I bought a Honda Xr70 for my son a few years ago for $900 bucks. This thing would be awesome if I could take it to my local bike trails and rip **** up....but I don't because I don't want to be be a dick amongst other reasons. I assume that's the main reason, other than fines and dirty looks why most people who own cheap dirtbikes don't terrorize MTB trails typically. 

These stealth bomber bikes basically look like dirtbikes and users can't get away with using them on MTB trails the same way a Turbo Levo can glide past ranger Rick. 

I'm in the camp of there's probably not much we need to worry about in regards to these bikes.


----------



## Xaero (Mar 18, 2006)

WoodlandHills said:


> Pedal assist and 20mph speed limit........


How fast does your Demo with a 3k motor go?


----------



## Harryman (Jun 14, 2011)

? 
He doesn't have one, he's an old guy on a efat bike.


----------



## life behind bars (May 24, 2014)

Harryman said:


> ?
> He doesn't have one, he's an old guy on a efat bike.


Sounds legit.


----------



## Ricisan (Aug 30, 2006)

Why wait for the future? 
Start banning everything that has the potential to be a problem down the road.
Whatever happened to freedom of choice and Personal Responsibility?

R


----------



## Klurejr (Oct 13, 2006)

Ricisan said:


> Why wait for the future?
> Start banning everything that has the potential to be a problem down the road.
> Whatever happened to freedom of choice and Personal Responsibility?
> 
> R


Just look to the whole drone/quadracopter "revolution", at first there were no real laws governing them, then people started flying them everywhere, into actual commercail air space, over private land, etc. SO the FCC had to step in and start making some rules.

Just 2 weeks ago there was a fire on Camp Pendalton in North San Diego and on the news the reporters were relaying a message from the emergency personnel to stop flying the things where they are trying to put the fire out....

Freedom of Choice and Personal Responsibility is a pipe dream.

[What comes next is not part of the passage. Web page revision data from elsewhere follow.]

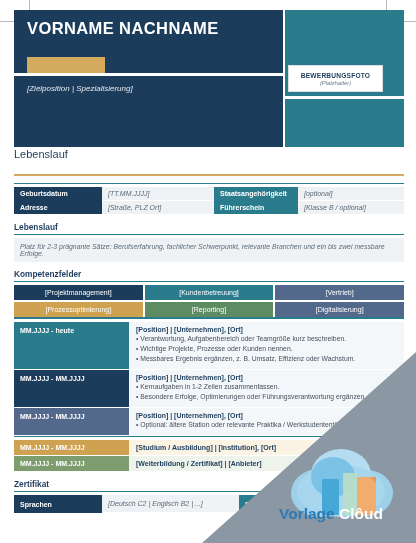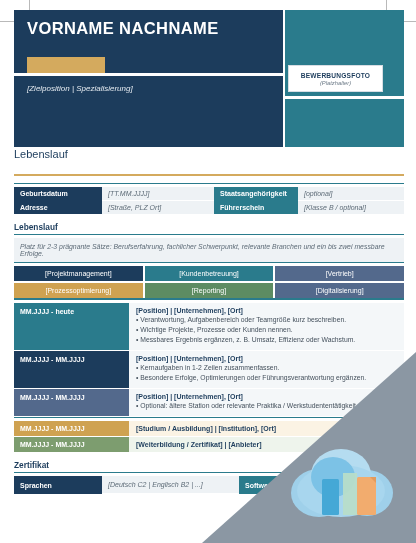--- a/index.html
+++ b/index.html
@@ -201,6 +201,7 @@
     <div class="sec-rule"></div>
     <div class="profile-box">Platz für 2-3 prägnante Sätze: Berufserfahrung, fachlicher Schwerpunkt, relevante Branchen und ein bis zwei messbare Erfolge.</div>
 
+    <div class="sec-head">Kompetenzfelder</div>
     <div class="sec-rule"></div>
     <div class="comp-grid">
       <div class="comp-cell c-navy">[Projektmanagement]</div>

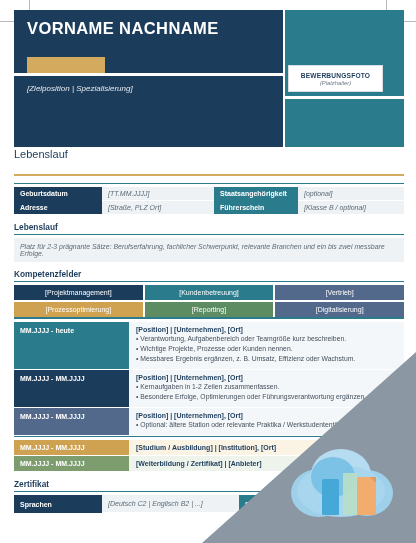--- a/index.html
+++ b/index.html
@@ -286,6 +286,9 @@
     </g>
   </svg>
 
+  <div class="wm-text">
+    <span class="wm-t1">Vorlage</span><span>&nbsp;</span><span class="wm-t2">Clôud</span>
+  </div>
 
 </div>
 

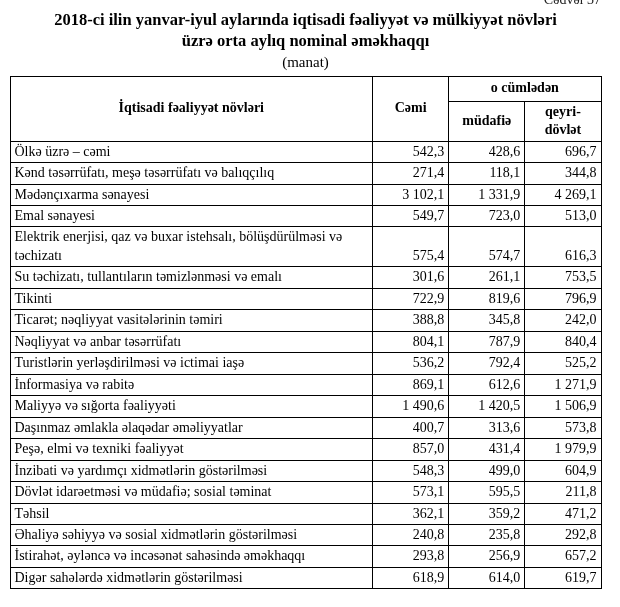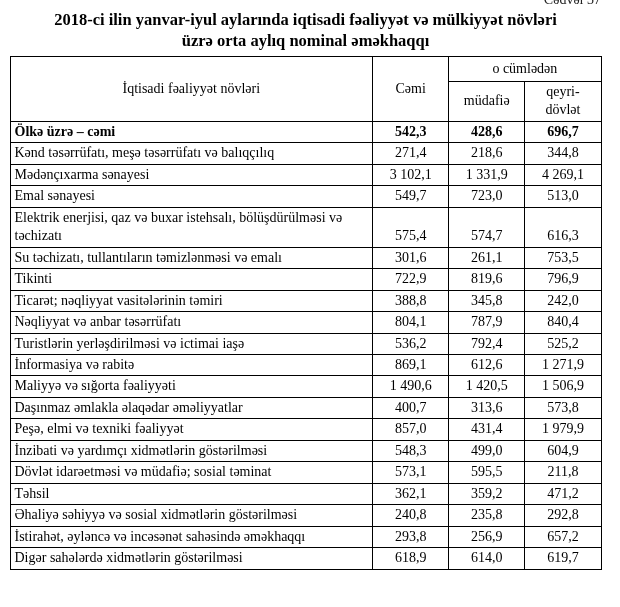--- a/index.html
+++ b/index.html
@@ -83,6 +83,7 @@
 
   <div class="title-block">
     <div class="title">2018-ci ilin yanvar-iyul aylarında iqtisadi fəaliyyət və mülkiyyət növləri üzrə orta aylıq nominal əməkhaqqı</div>
+    <div class="subtitle">(manat)</div>
   </div>
 
   <table class="stat">

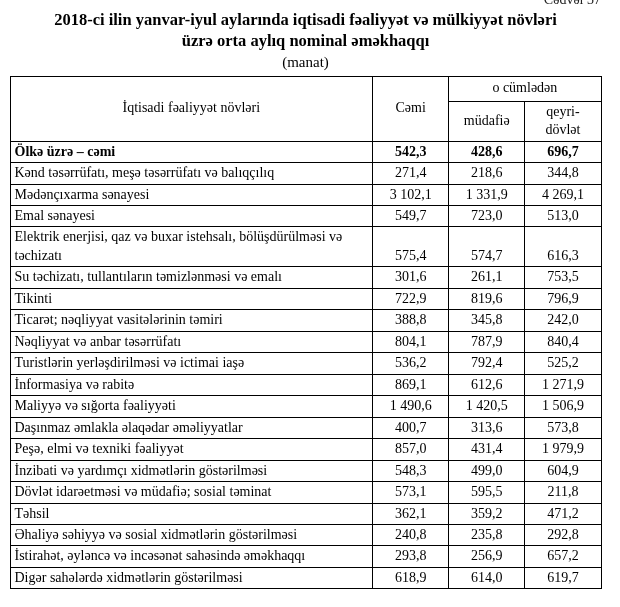--- a/index.html
+++ b/index.html
@@ -55,7 +55,7 @@
     line-height: 1.32;
   }
   table.stat th {
-    font-weight: normal;
+    font-weight: bold;
     text-align: center;
     vertical-align: middle;
   }

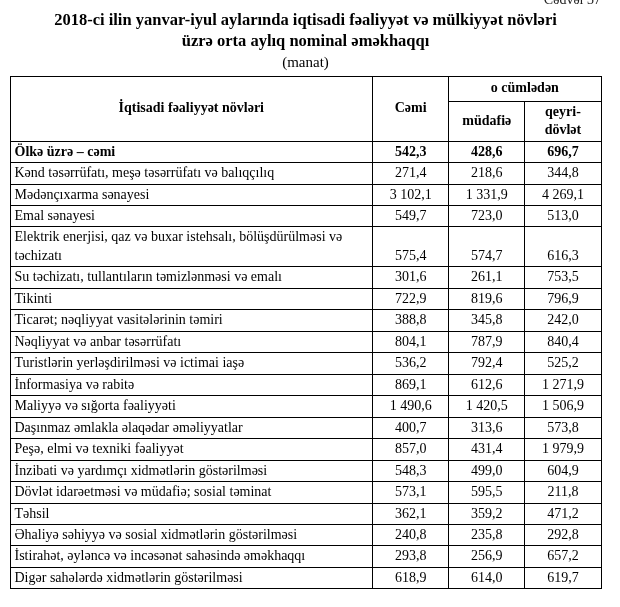--- a/index.html
+++ b/index.html
@@ -70,7 +70,7 @@
     vertical-align: bottom;
     white-space: nowrap;
   }
-  tr.bold td { font-weight: bold; }
+  tr.bold td { font-weight: normal; }
   th.including { height: 22px; }
   th.sub { height: 36px; }
 </style>

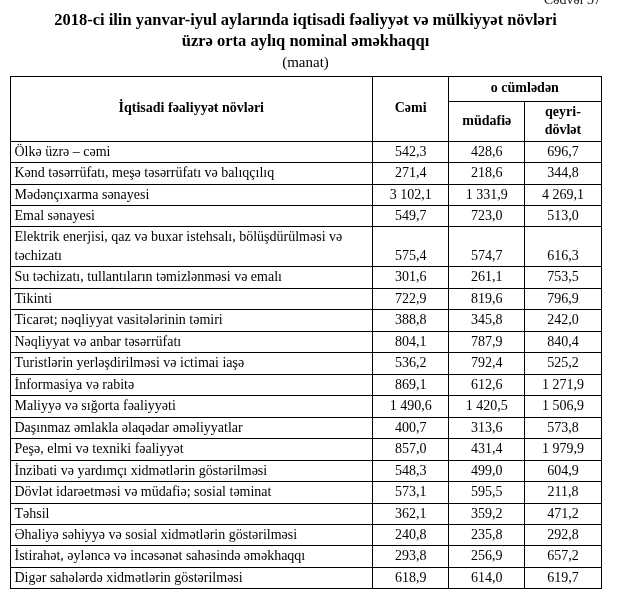--- a/index.html
+++ b/index.html
@@ -66,7 +66,7 @@
     vertical-align: bottom;
   }
   td.num {
-    text-align: center;
+    text-align: right;
     vertical-align: bottom;
     white-space: nowrap;
   }

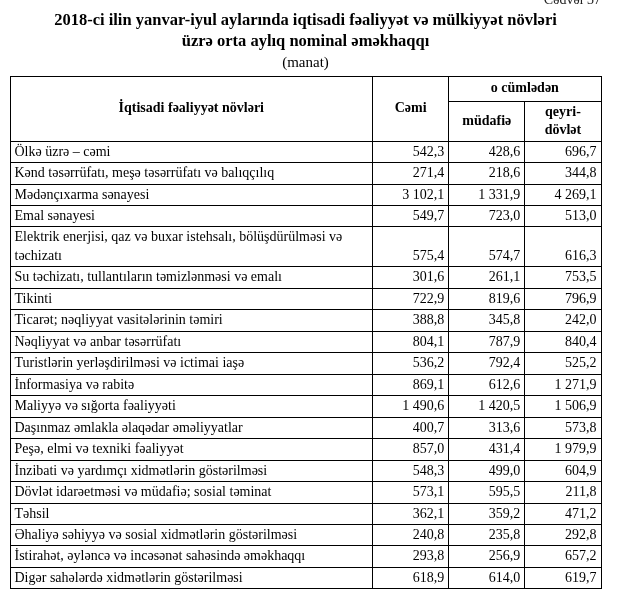--- a/index.html
+++ b/index.html
@@ -114,7 +114,7 @@
         <tr>
           <td class="name">Kənd təsərrüfatı, meşə təsərrüfatı və balıqçılıq</td>
           <td class="num">271,4</td>
-          <td class="num">218,6</td>
+          <td class="num">118,1</td>
           <td class="num">344,8</td>
         </tr>
         <tr>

Now eBikes are still a very niche item and probably will not become as popular as drones, but only time will really tell.


----------



## mountainbiker24 (Feb 5, 2007)

Ricisan said:


> Why wait for the future?
> Start banning everything that has the potential to be a problem down the road.
> Whatever happened to freedom of choice and Personal Responsibility?
> 
> R


When have we ever truly had freedom of choice? If your choices negatively impact other peoples' choices, why is yours more important than theirs? People have repeatedly proven that they are not responsible and capable of making good choices. Personal responsibility is long gone.


----------



## Lemonaid (May 13, 2013)

The rights of the people > your individual right


----------



## eFat (Jun 14, 2017)

Lemonaid said:


> The rights of the people > your individual right


Let me rephrase this for you, YOUR rights are better than those of others.


----------



## life behind bars (May 24, 2014)

eFat said:


> Let me rephrase this for you, YOUR rights are better than those of others.


When individual rights are not in the best interests of the masses, yes.


----------



## kellyc (Apr 3, 2007)

First time poster in this forum. Like many, I'm becoming very interested in e-bikes, their capabilities and the new possibilities and types of rides they open up.

Honest question, a rider is out in the mountains, and uses an mtb. with electric pedal assist to put in a 100 mile day with over 20k in climbing on remote logging roads and singletrack. Doesn't see another trail user all day long. 

What's the issue here? What am I missing?


----------



## Harryman (Jun 14, 2011)

kellyc said:


> First time poster in this forum. Like many, I'm becoming very interested in e-bikes, their capabilities and the new possibilities and types of rides they open up.
> 
> Honest question, a rider is out in the mountains, and uses an mtb. with electric pedal assist to put in a 100 mile day with over 20k in climbing on remote logging roads and singletrack. Doesn't see another trail user all day long.
> 
> What's the issue here? What am I missing?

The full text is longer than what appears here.